• **ACTIVITY**
There is material below. Print exactly the lines starting at the line with "table.measurements thead th.size-head" and ending at the line with "text: 25 ->", ends included, and no others.

• **AVAILABLE RECORDS**
§

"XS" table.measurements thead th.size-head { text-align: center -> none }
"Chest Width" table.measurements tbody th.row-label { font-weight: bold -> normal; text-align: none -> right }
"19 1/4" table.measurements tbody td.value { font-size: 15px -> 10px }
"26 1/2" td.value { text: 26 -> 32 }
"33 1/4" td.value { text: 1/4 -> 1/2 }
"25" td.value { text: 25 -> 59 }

§

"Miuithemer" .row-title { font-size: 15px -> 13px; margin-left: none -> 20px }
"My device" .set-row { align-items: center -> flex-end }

§

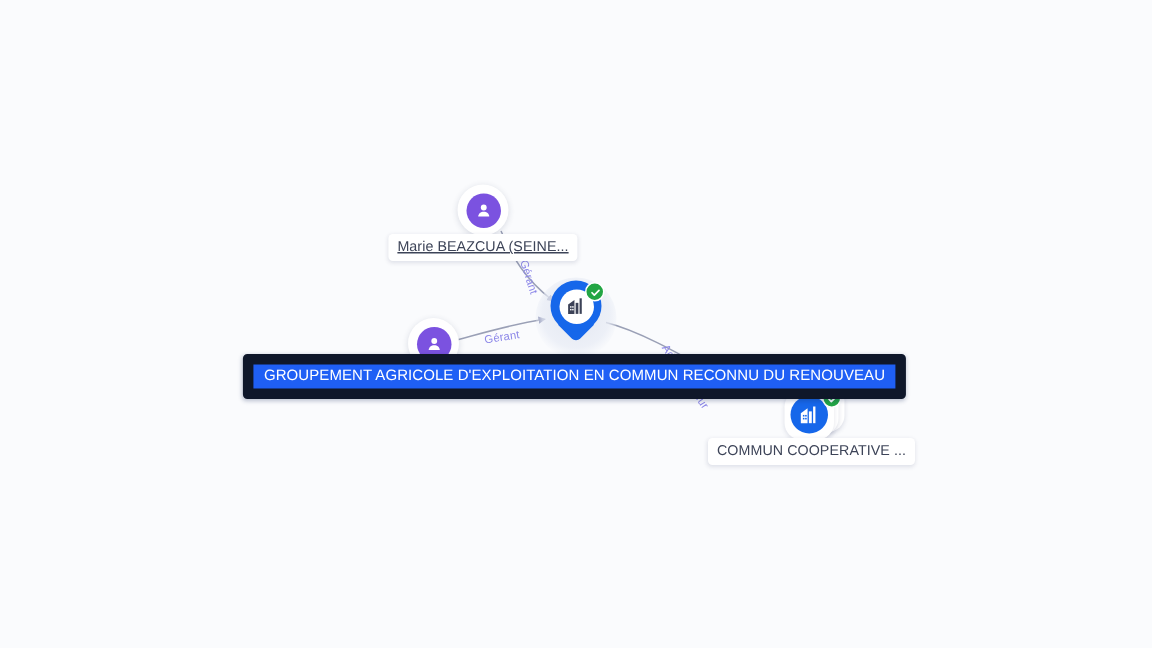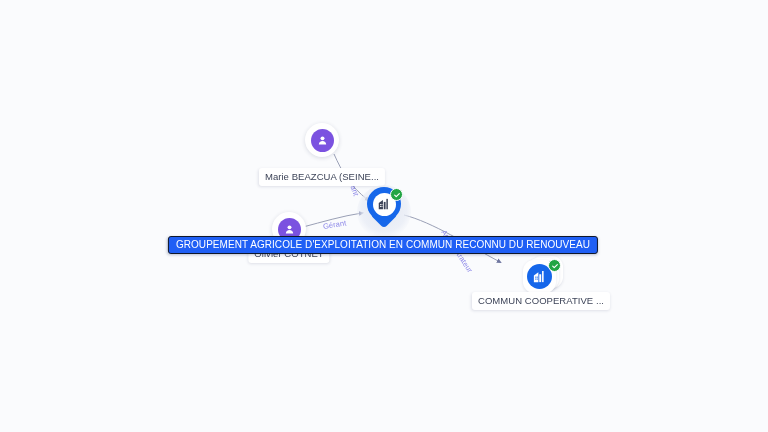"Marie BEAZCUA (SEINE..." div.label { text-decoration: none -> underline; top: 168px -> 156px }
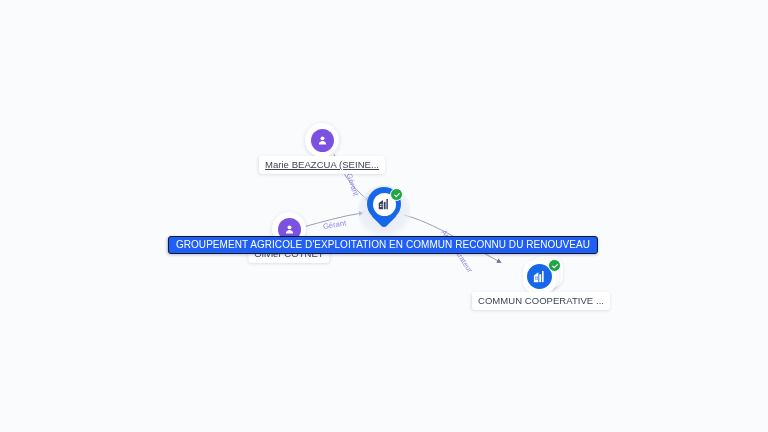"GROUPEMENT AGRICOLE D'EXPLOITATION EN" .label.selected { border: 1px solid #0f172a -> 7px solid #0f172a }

§

• **RESULT OF THIS EXERCISE**
"XS" table.measurements thead th.size-head { text-align: center -> none }
"Chest Width" table.measurements tbody th.row-label { font-weight: bold -> normal; text-align: none -> right }
"19 1/4" table.measurements tbody td.value { font-size: 15px -> 10px }
"26 1/2" td.value { text: 26 -> 32 }
"33 1/4" td.value { text: 1/4 -> 1/2 }
"25" td.value { text: 25 -> 59 }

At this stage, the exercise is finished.